Today I went to the top of a small hill in my area. I looked around at the flats, the river, the park, the road and I just had an impulse to scream.
And so I yelled.
I then immediately sat down and hid in case anyone saw me, this maniac screaming on the hill. My dog was with me and he jumped up my leg like, “mommy, are you okay, why you yelling?”
And I just hugged him and sat there a short moment and let myself cry a little. Then I just walked down again and carried on with the walk.
It’s strange because I was having a productive day really. I was walking and listening to an inspiring podcast about creativity and I felt good.
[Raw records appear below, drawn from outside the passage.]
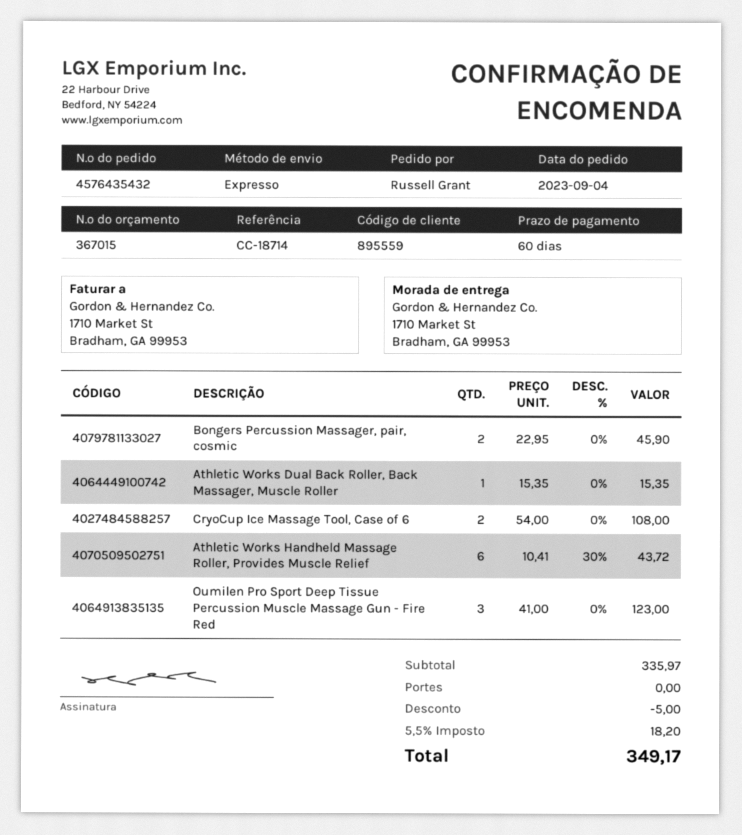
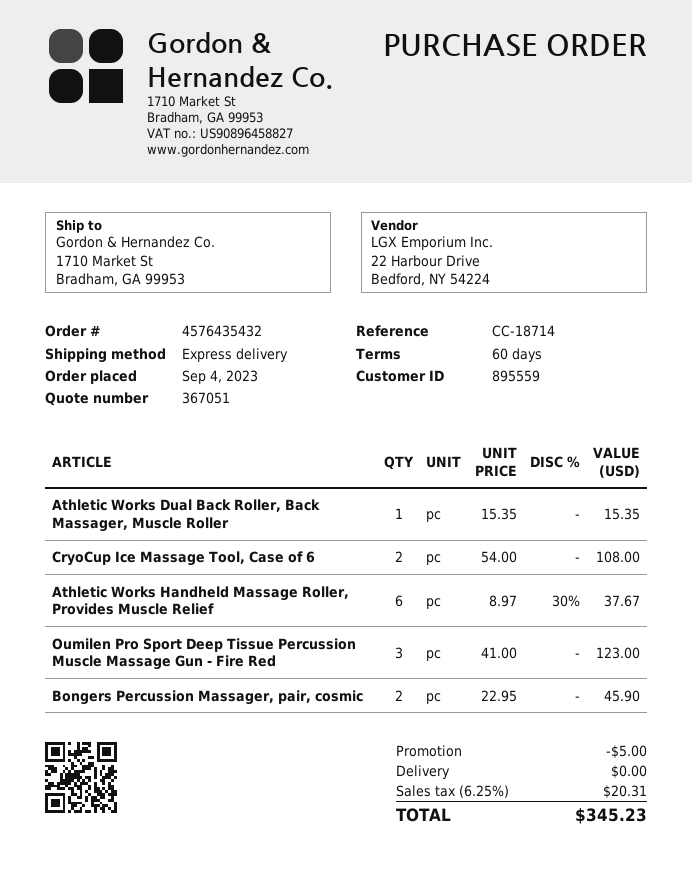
quote number: 367015 -> 367051
Athletic Works Handheld Massage Roller, Provides Muscle Relief: 6 x 10.41 - 30% = 43.72 -> 6 x 8.97 - 30% = 37.67
tax: 5.5% = 18.20 -> 6.25% = 20.31
total: 349.17 -> 345.23

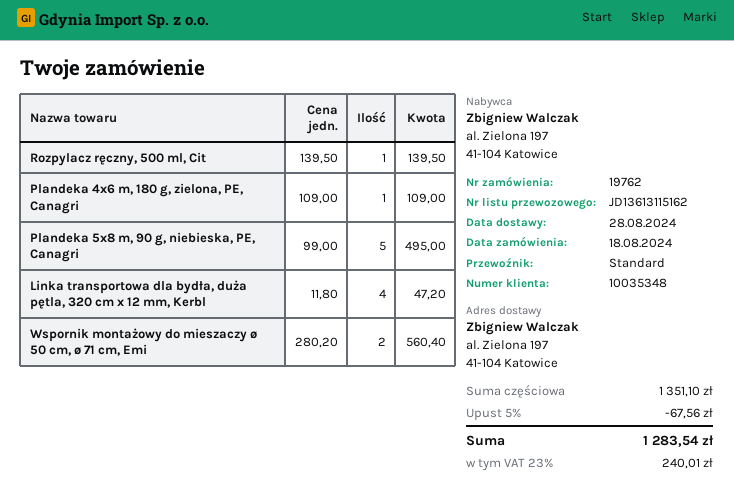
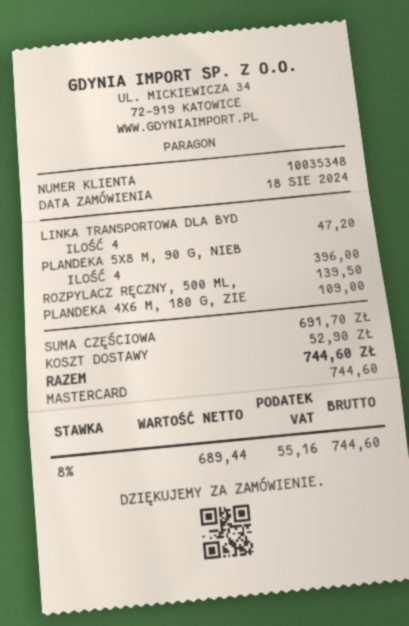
Plandeka 5x8 m, 90 g, niebieska, PE, Canagri: 5 for 495.00 -> 4 for 396.00
Wspornik montażowy do mieszaczy ø 50 cm, ø 71 cm, Emi: 2 for 560.40 -> none
subtotal: 1351.10 -> 691.70
discount: 5% = 67.56 -> none
shipping: none -> 52.90
tax: 23% = 240.01 -> 8% = 55.16
total: 1283.54 -> 744.60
So why did I need to yell? Why did I cry?
I think it’s because generally speaking, I’m not okay right now. Within myself, something is off. Maybe some of my blog posts recently have been a red flag to this. And it’s not something I ever hide.
I guess I just wanted you to know that it’s okay not to be okay.
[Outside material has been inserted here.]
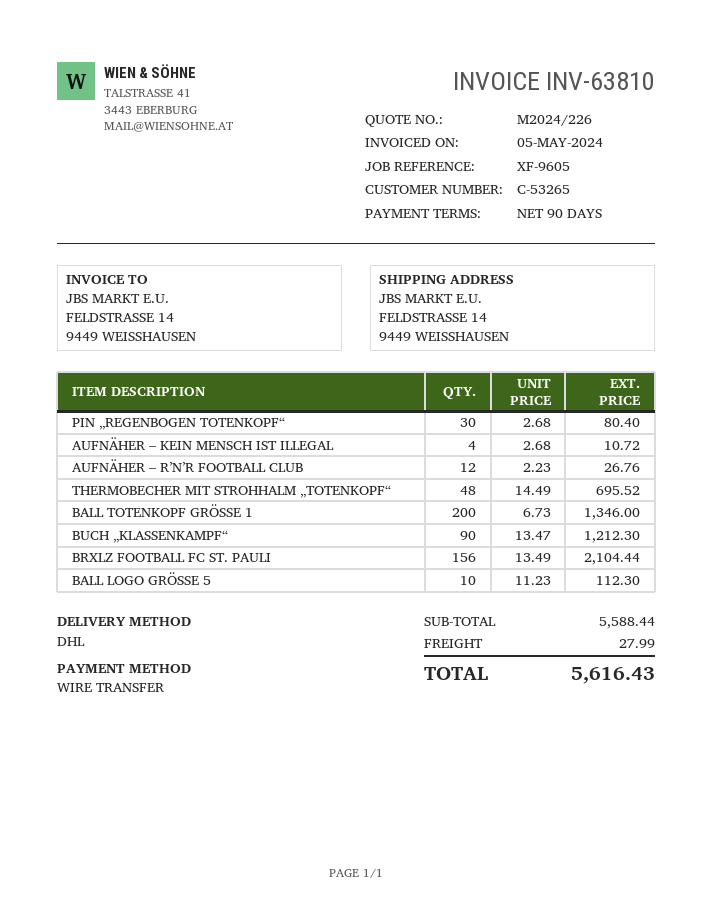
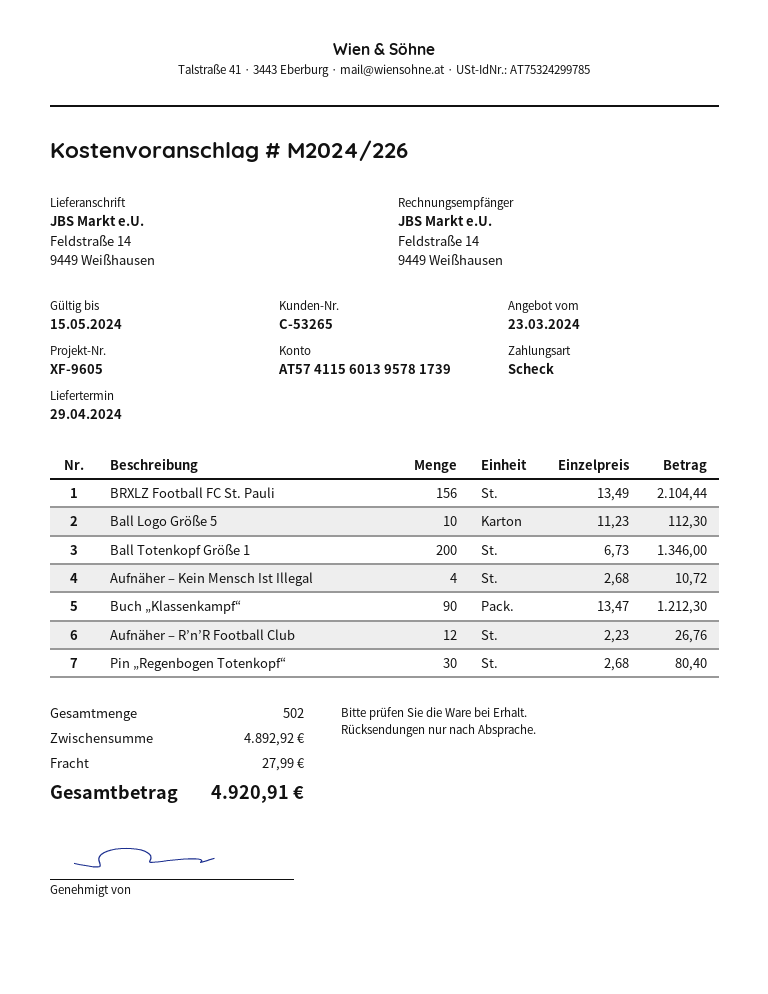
payment method: bank transfer -> cheque
THERMOBECHER MIT STROHHALM „TOTENKOPF“: 48 x 14.49 = 695.52 -> none
subtotal: 5588.44 -> 4892.92
total: 5616.43 -> 4920.91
That if you’re not okay then you’re not alone.
That you can think you’re okay when you’re actually not.
So, yeah, I’m not okay. And that’s okay.
(2 hours later)
I wanted I add this at the end of this post: I feel a lot better now.
I’ve been to the gym, even though I didn’t want to go. I allowed myself to have a cry. I wrote in my journal. And my boyfriend came home with wine and flowers for me.
It’s not so much the gift, it’s the gesture. He’s showing me that he’s recognised that I’ve been low lately and that he’s there for me.
So yeah, just wanted to add that on the end here.